- [Problem]
Leave the pictures in the listing below aside and reproduce exactly the lines starting with the one with "text: syndrome ->" and going on through the one with "html: <div>Embryonic stem", both ends included.

- [Exercise input]

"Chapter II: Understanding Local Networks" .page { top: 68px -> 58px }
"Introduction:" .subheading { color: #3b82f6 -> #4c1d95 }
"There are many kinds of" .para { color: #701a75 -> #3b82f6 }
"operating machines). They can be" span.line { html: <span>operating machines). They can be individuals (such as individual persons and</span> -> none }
--
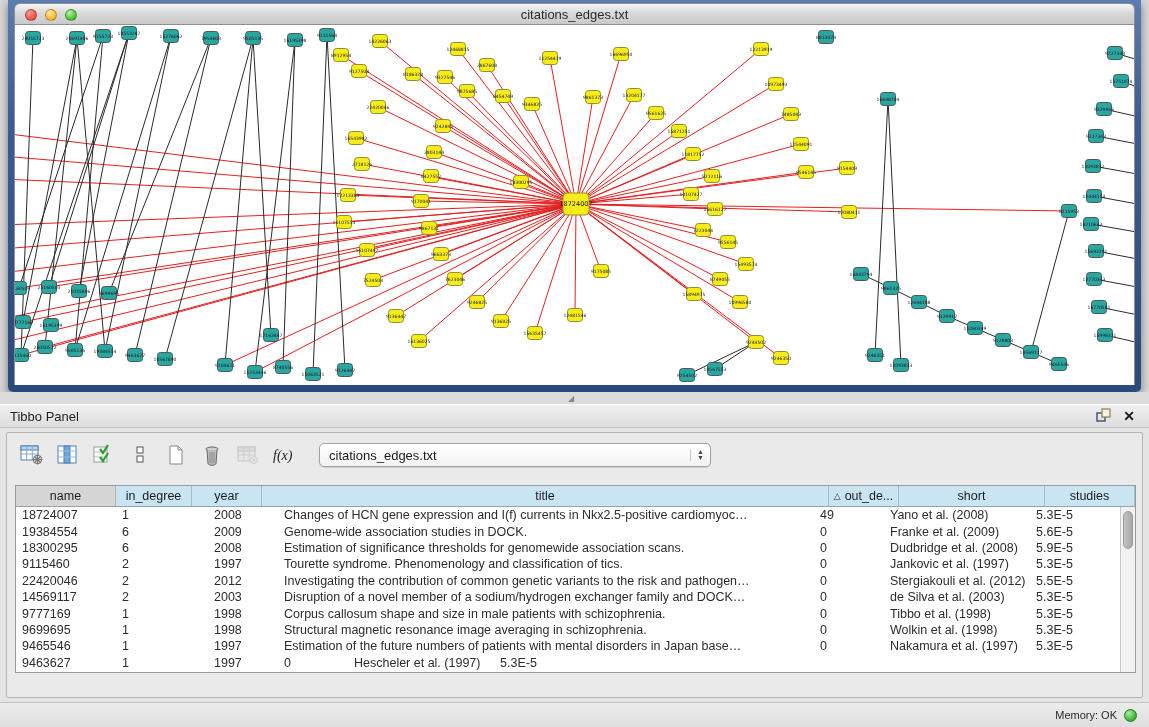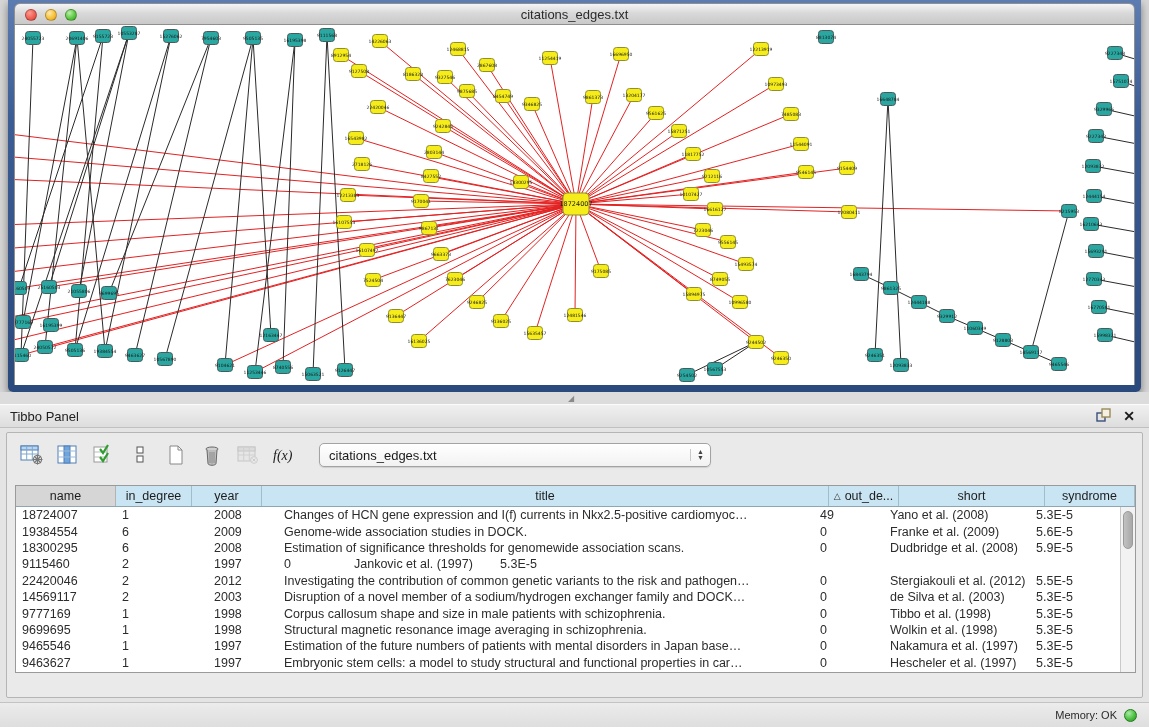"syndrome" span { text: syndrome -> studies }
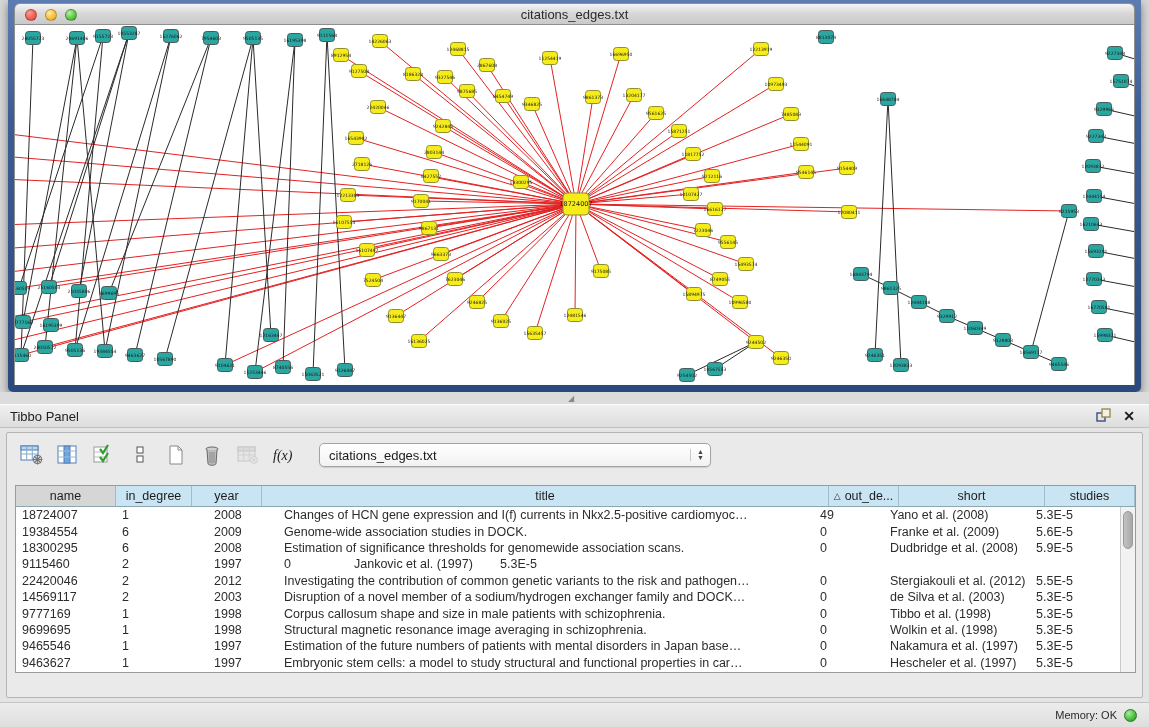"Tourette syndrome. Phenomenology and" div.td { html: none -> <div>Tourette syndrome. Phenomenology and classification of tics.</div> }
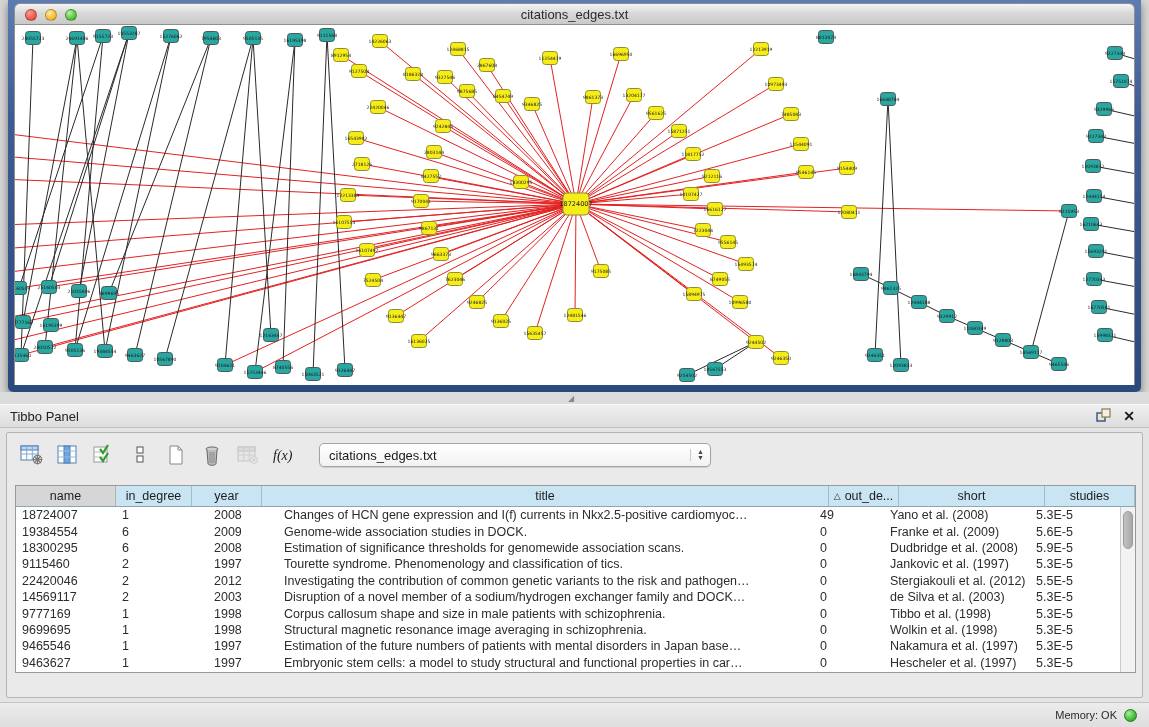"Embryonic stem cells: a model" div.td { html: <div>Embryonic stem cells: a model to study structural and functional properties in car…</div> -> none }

- [Output below]
"syndrome" span { text: syndrome -> studies }
"Tourette syndrome. Phenomenology and" div.td { html: none -> <div>Tourette syndrome. Phenomenology and classification of tics.</div> }
"Embryonic stem cells: a model" div.td { html: <div>Embryonic stem cells: a model to study structural and functional properties in car…</div> -> none }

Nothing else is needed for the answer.